Updated December 18, 2023

OK, so let's kick things off with a quick outline of my views on insurance. I think it's quite important to prioritize covering essential insurance needs first, ahead of saving and investing.

"Executive Summary": If you're a working adult in Singapore with a public hospital Integrated Shield plan, disability income insurance (DII), and (only if you have a dependent) term life insurance, then you've probably covered your genuine core personal insurance needs well.

Insurance is a financial tool that serves only one genuine purpose: it helps you reduce risks that you cannot reasonably handle on your own and that would seriously impair your basic lifestyle (and/or your loved ones' lives). In other words, good insurance helps you (or your dependent survivors) cope with genuine calamities. Like any other financial tool (or product), value for money is important. Often insurance companies will create complex products that include a little questionable insurance with a lot of even more questionable fluff. It's best to avoid such "hybrid" products.

In the Singapore context, I think there is a "Big Three" set of insurance products for most adults, and here they are:

* Medical insurance, which is supposed to pay (or at least reimburse) your biggest medical bills. Within Singapore fortunately there's a high quality and moderately priced (especially for citizens) public medical system, and that's your strong framework for nailing down this particular insurance need. Getting care from private medical providers might be nice, but it's not essential. In the government's view, compulsory MediShield Life coverage combined with a "reasonable" or better Medisave balance are sufficient for public hospital B2 ward (or C ward) stays. I happen to disagree with the government on this point, and I think there's a reasonable argument that an "as charged" public hospital B1 ward Integrated Shield plan is an insurance necessity, for working adults anyway. Integrated Shield plan riders are helpful (particularly with cancer-related coverage), but if opting for a rider just pick the lowest cost one (a "Lite" or "Saver" rider typically) that caps but does not eliminate your annual out-of-pocket costs for covered services. Having to pay a $2,000 medical bill (partially Medisave payable), for example, is unpleasant perhaps but ought not be calamitous.

Integrated Shield coverage is quite reasonable for acute care involving hospitalization. It's not so great for "lingering" scenarios that involve chronic care needs. DII (see below) offers some help there.

If you venture outside Singapore, especially to high medical cost and/or poorly medically served areas, then travel medical insurance with medical repatriation and medical evacuation coverage is essential.

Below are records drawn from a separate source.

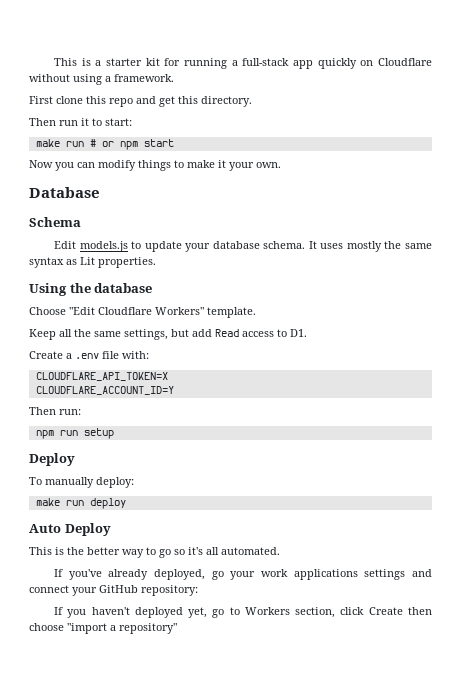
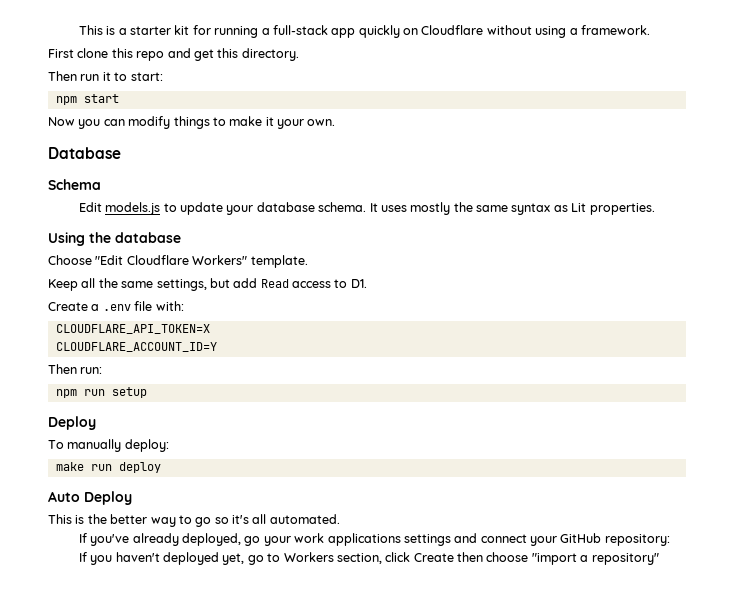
- make run # or npm start
+ npm start

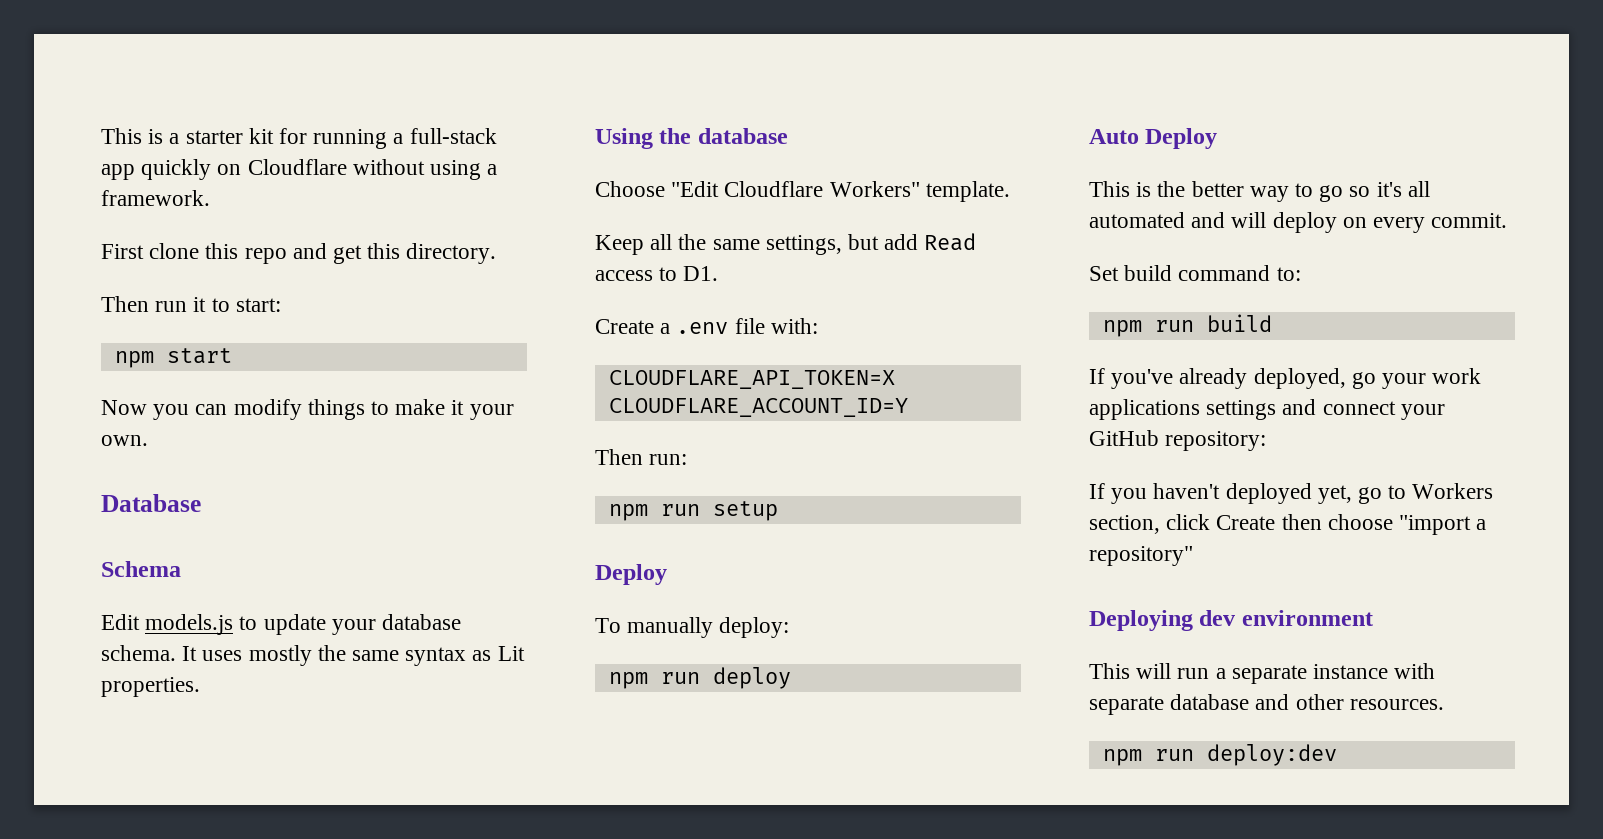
- make run deploy
+ npm run deploy
- This is the better way to go so it's all automated.
+ This is the better way to go so it's all automated and will deploy on every commit.
+ Set build command to:
+ npm run build
+ Deploying dev environment
+ This will run a separate instance with separate database and other resources.
+ npm run deploy:dev

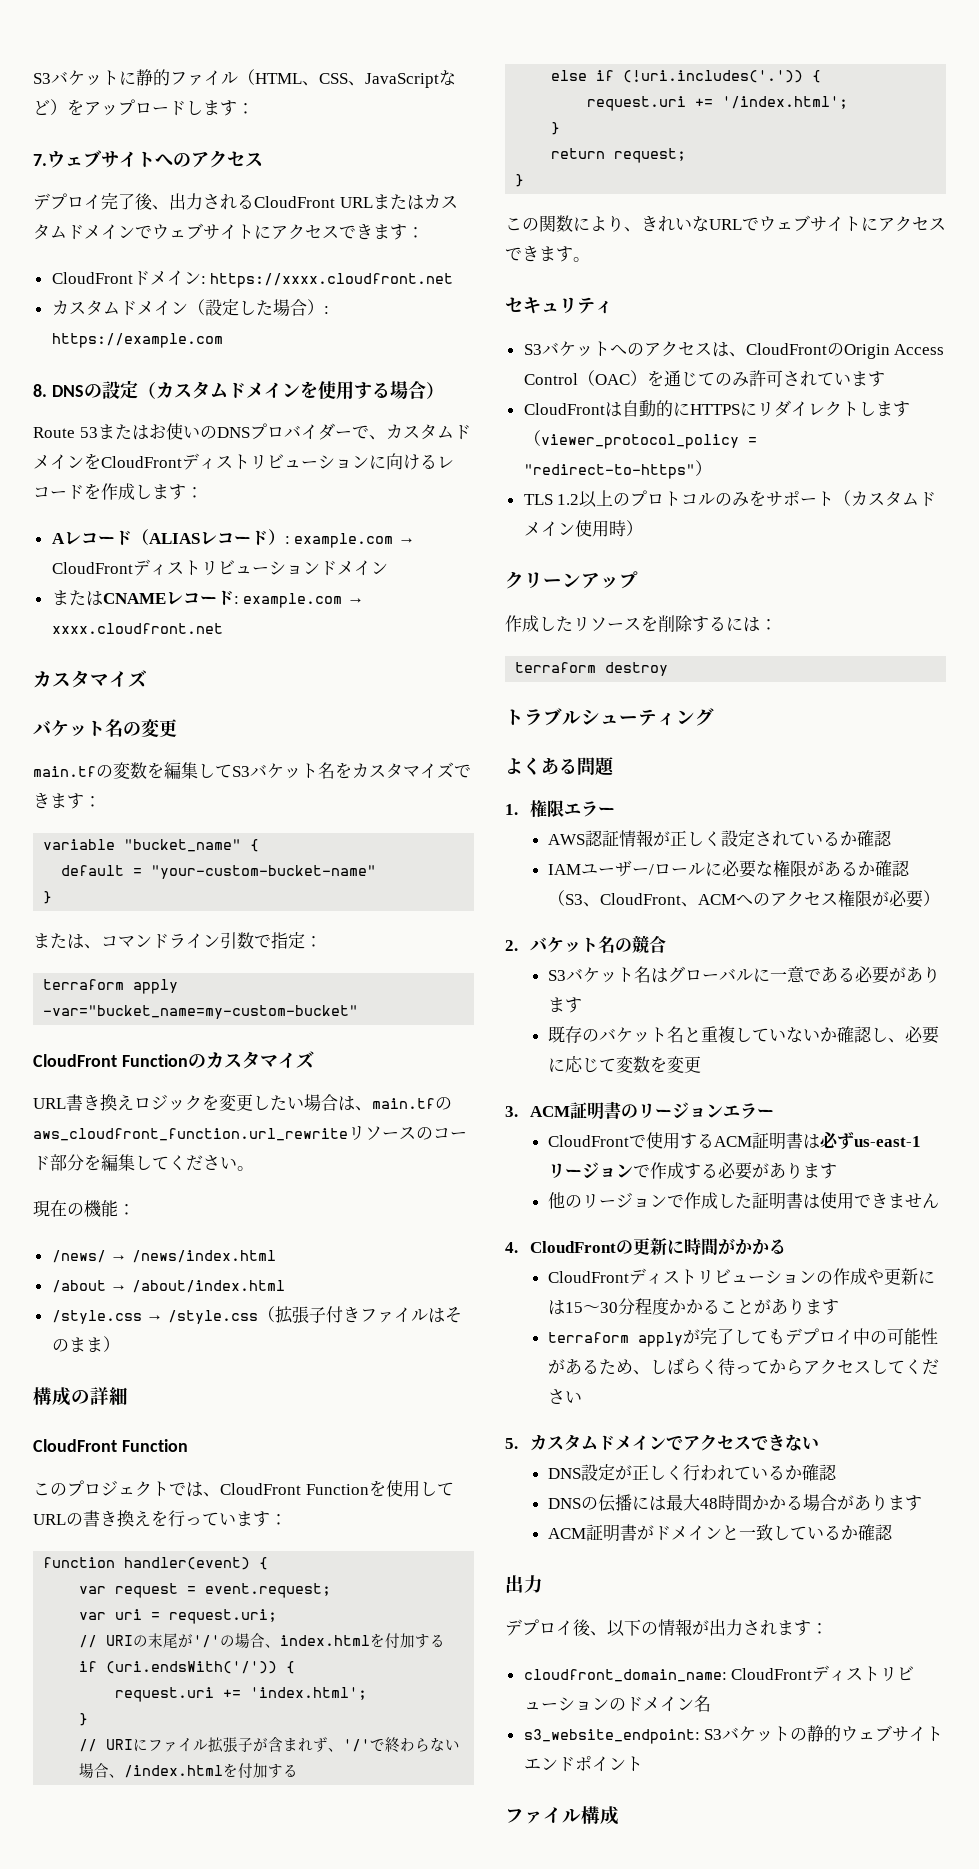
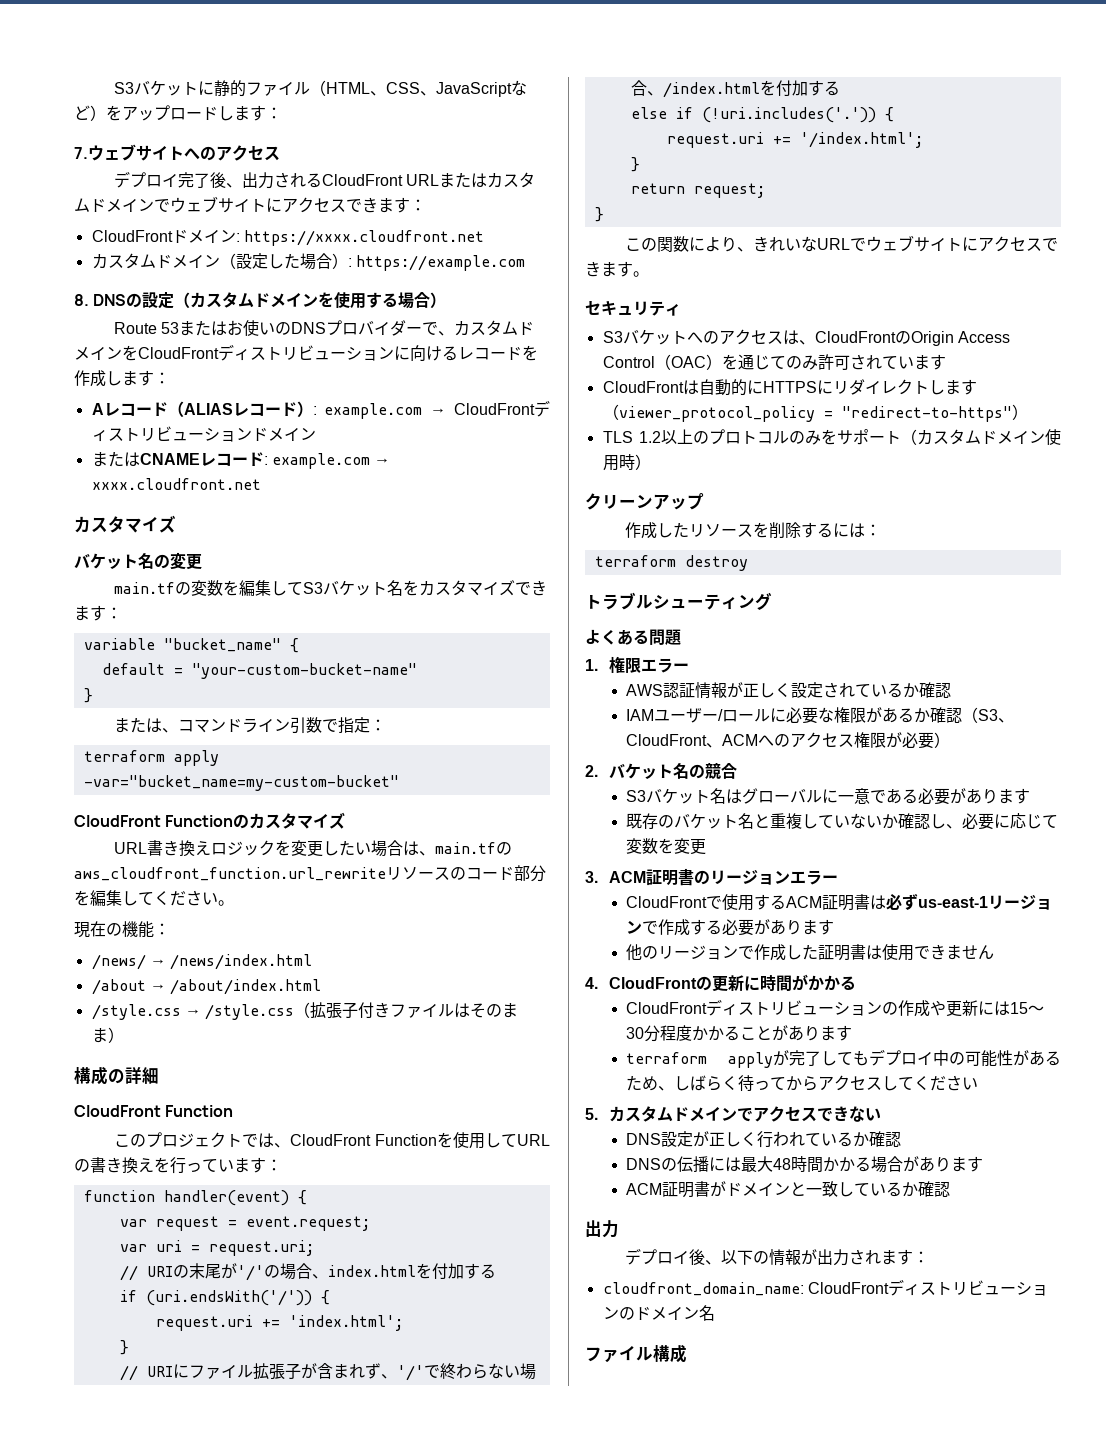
- s3_website_endpoint: S3バケットの静的ウェブサイトエンドポイント

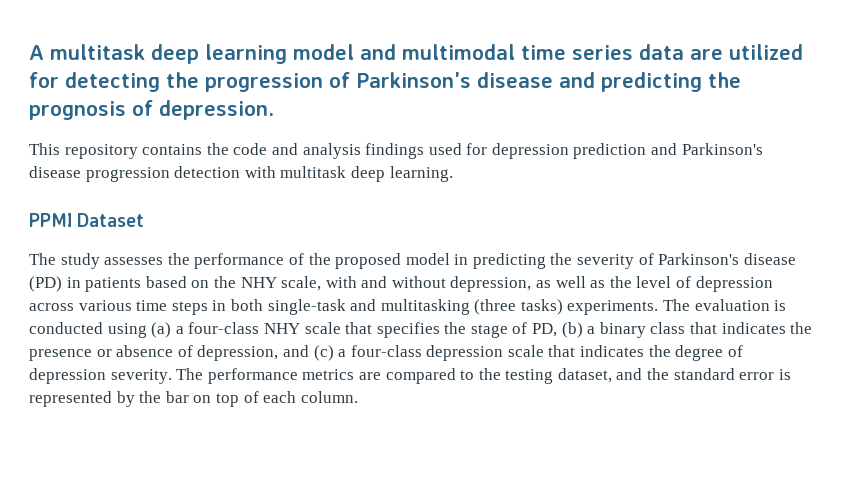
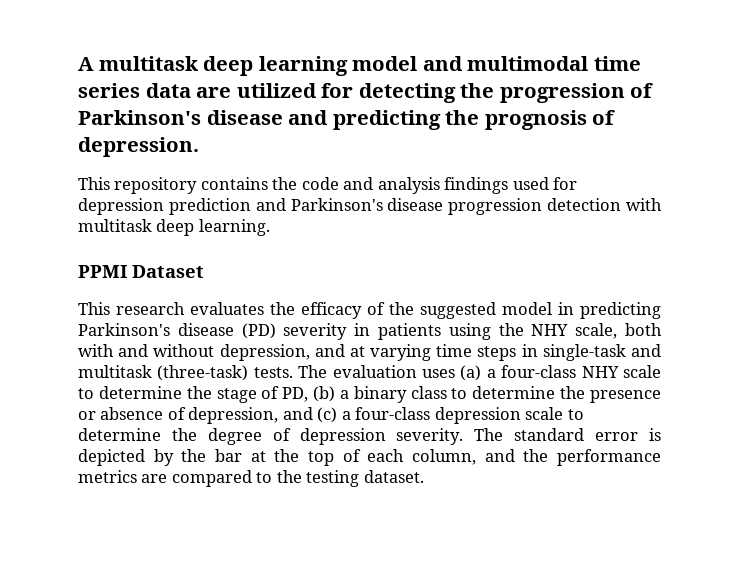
- The study assesses the performance of the proposed model in predicting the severity of Parkinson's disease (PD) in patients based on the NHY scale, with and without depression, as well as the level of depression across various time steps in both single-task and multitasking (three tasks) experiments. The evaluation is conducted using (a) a four-class NHY scale that specifies the stage of PD, (b) a binary class that indicates the presence or absence of depression, and (c) a four-class depression scale that indicates the degree of depression severity.
+ This research evaluates the efficacy of the suggested model in predicting Parkinson's disease (PD) severity in patients using the NHY scale, both with and without depression, and at varying time steps in single-task and multitask (three-task) tests. The evaluation uses (a) a four-class NHY scale to determine the stage of PD, (b) a binary class to determine the presence or absence of depression, and (c) a four-class depression scale to determine the degree of depression severity.
- The performance metrics are compared to the testing dataset, and the standard error is represented by the bar on top of each column.
+ The standard error is depicted by the bar at the top of each column, and the performance metrics are compared to the testing dataset.

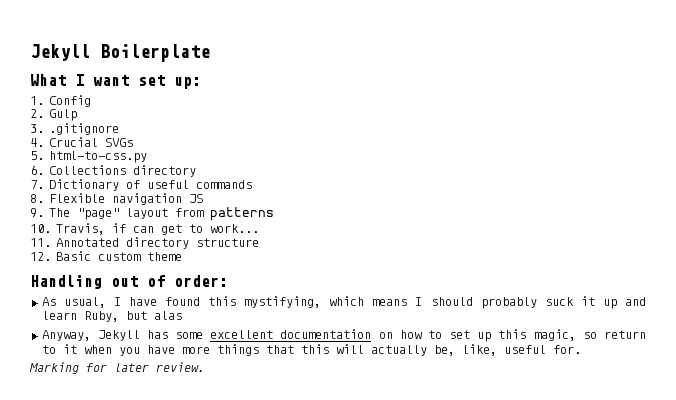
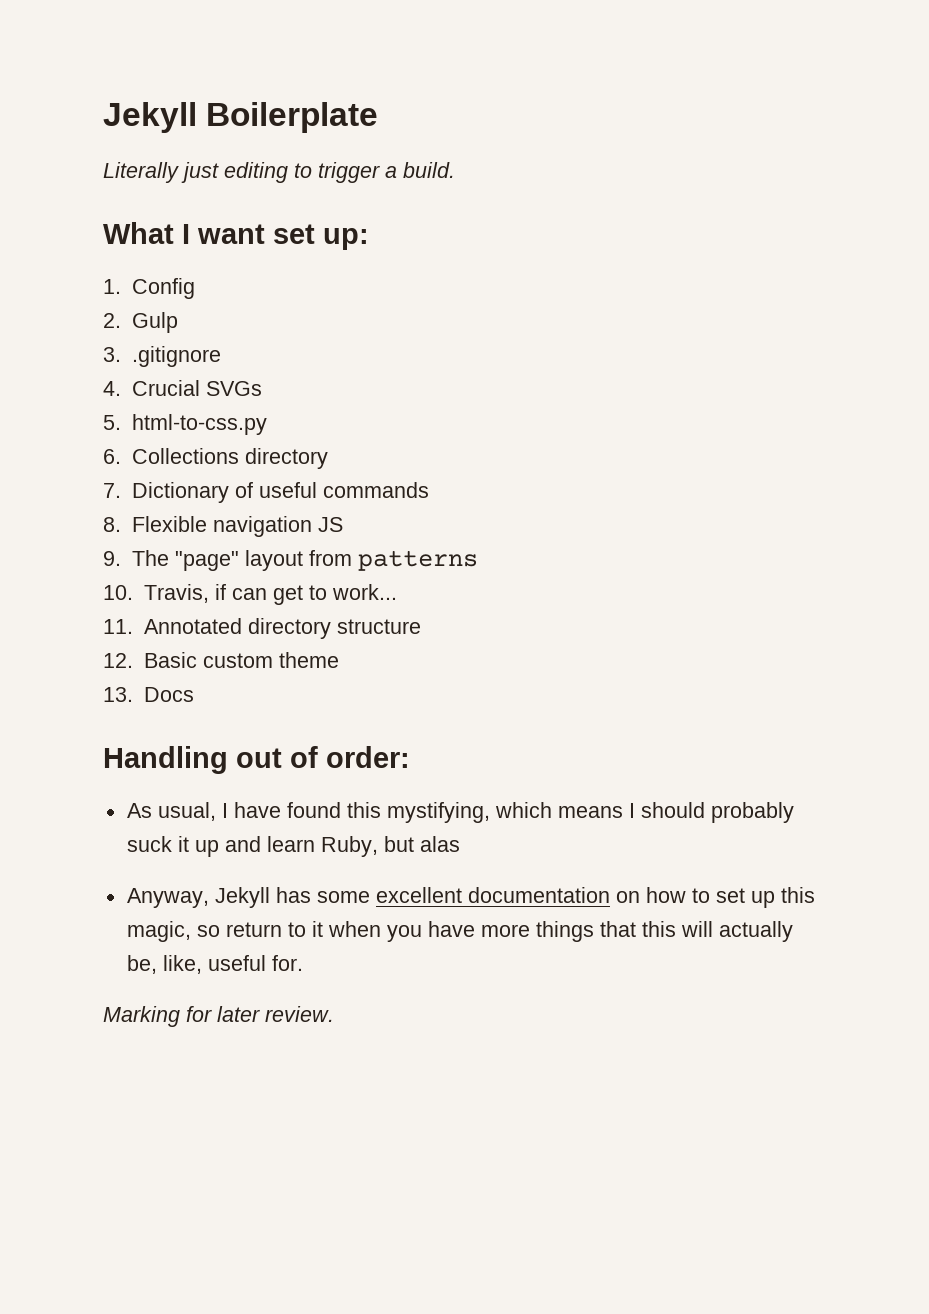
+ Literally just editing to trigger a build.
+ 13. Docs

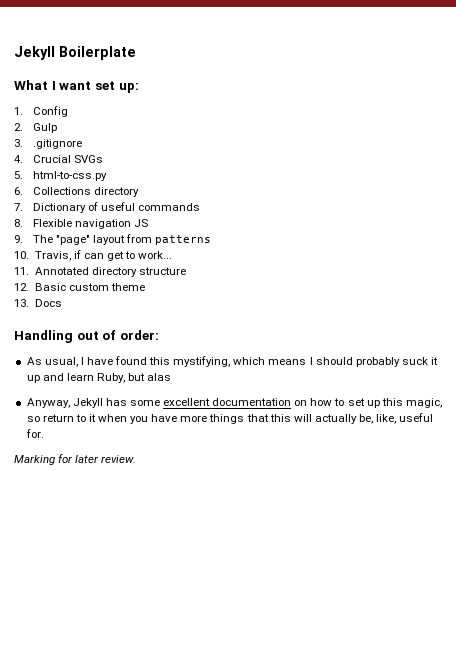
- Literally just editing to trigger a build.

The many other possible parts of common travel insurance, such as lost luggage and accidental death coverage, are not essential.

I think Great Eastern's "as charged" public hospital B1 ward Integrated Shield plan (with lowest cost rider) is the best in its category for Singaporean citizens. However, Singlife's Plan 3 with Cancer Coverage Plus is potentially interesting if you go riderless. The Cancer Coverage Plus part is to plug big gaps in Singlife's cancer drug coverage. For foreigners without adequate employer-provided insurance I suggest Prudential's PRUShield Plus with PRUExtra Plus Lite CoPay rider. For PRs there are some good public hospital A ward Integrated Shield plans with lowest cost riders. Great Eastern and Prudential are notable examples. Among public hospital B1 ward plans for PRs it's probably a race between NTUC Income (with their lowest cost rider) or Singlife Plan 3+Cancer Coverage Plus (riderless).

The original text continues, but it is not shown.